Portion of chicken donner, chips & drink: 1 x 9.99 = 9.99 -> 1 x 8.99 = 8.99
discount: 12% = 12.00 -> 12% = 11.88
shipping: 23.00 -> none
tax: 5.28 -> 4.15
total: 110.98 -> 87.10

--

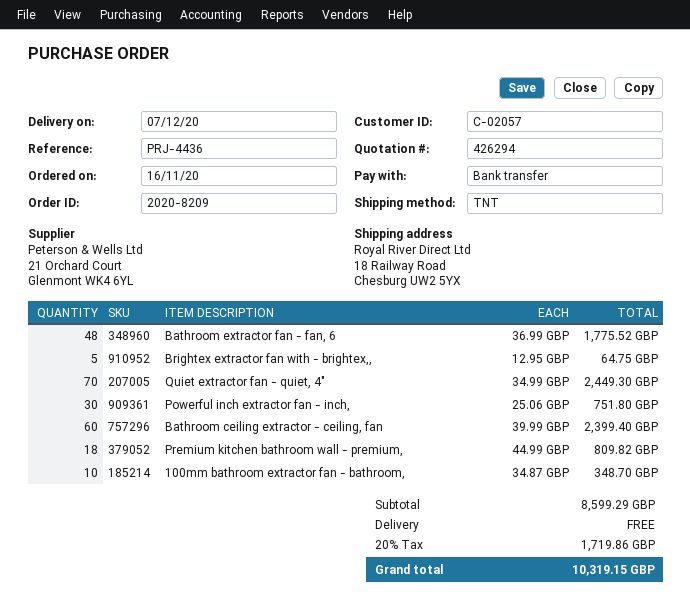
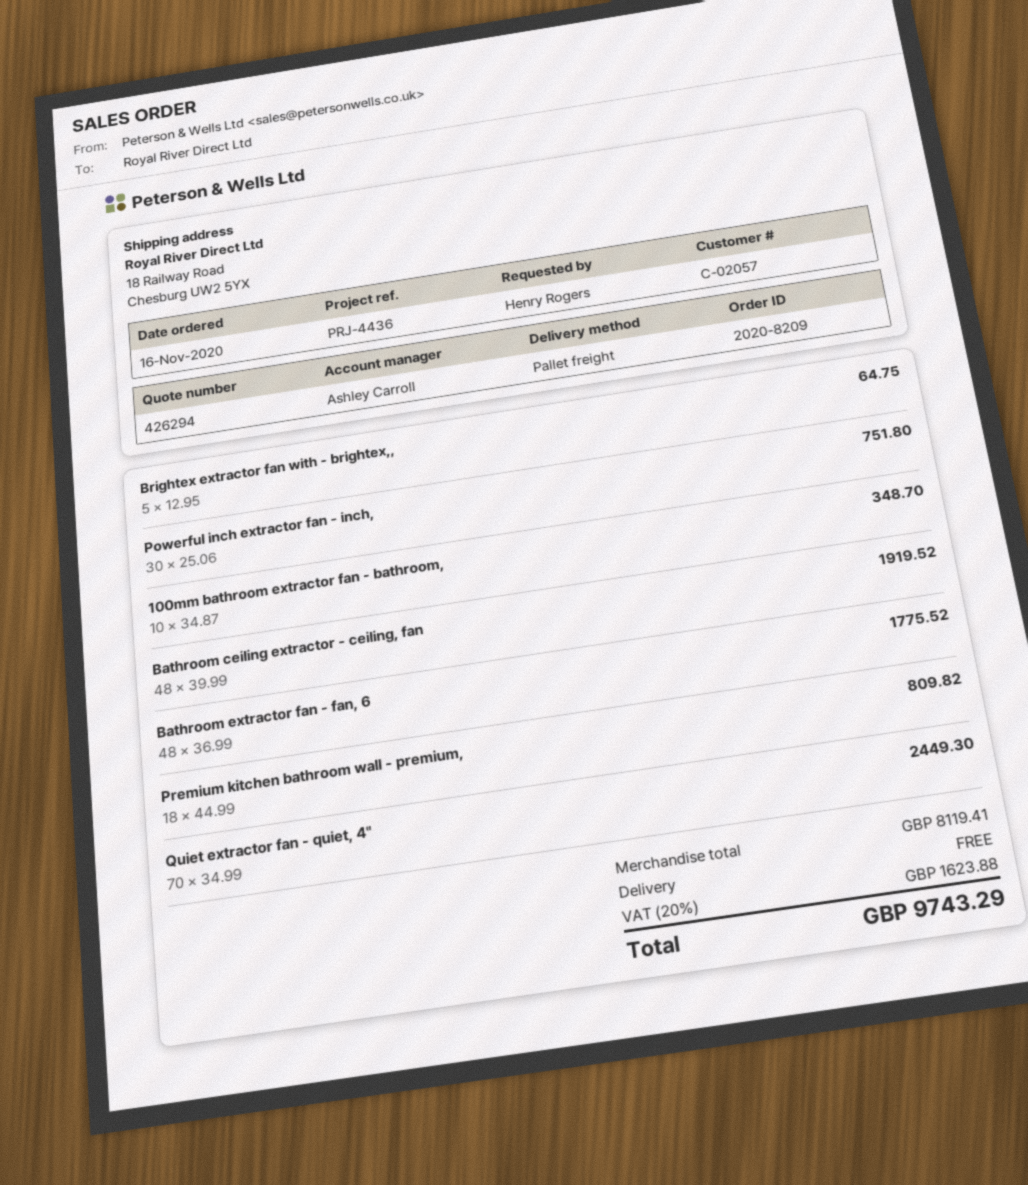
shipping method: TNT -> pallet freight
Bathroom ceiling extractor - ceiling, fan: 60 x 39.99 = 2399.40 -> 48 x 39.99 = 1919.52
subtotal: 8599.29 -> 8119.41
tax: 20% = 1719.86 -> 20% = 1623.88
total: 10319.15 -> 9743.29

- Task goal
Above are the records; from them, give again exactly the lines from the one containing "discount: 12% = 12.00 -> 12% = 11.88" through the one containing "total: 110.98 -> 87.10", both included.

- Your response
discount: 12% = 12.00 -> 12% = 11.88
shipping: 23.00 -> none
tax: 5.28 -> 4.15
total: 110.98 -> 87.10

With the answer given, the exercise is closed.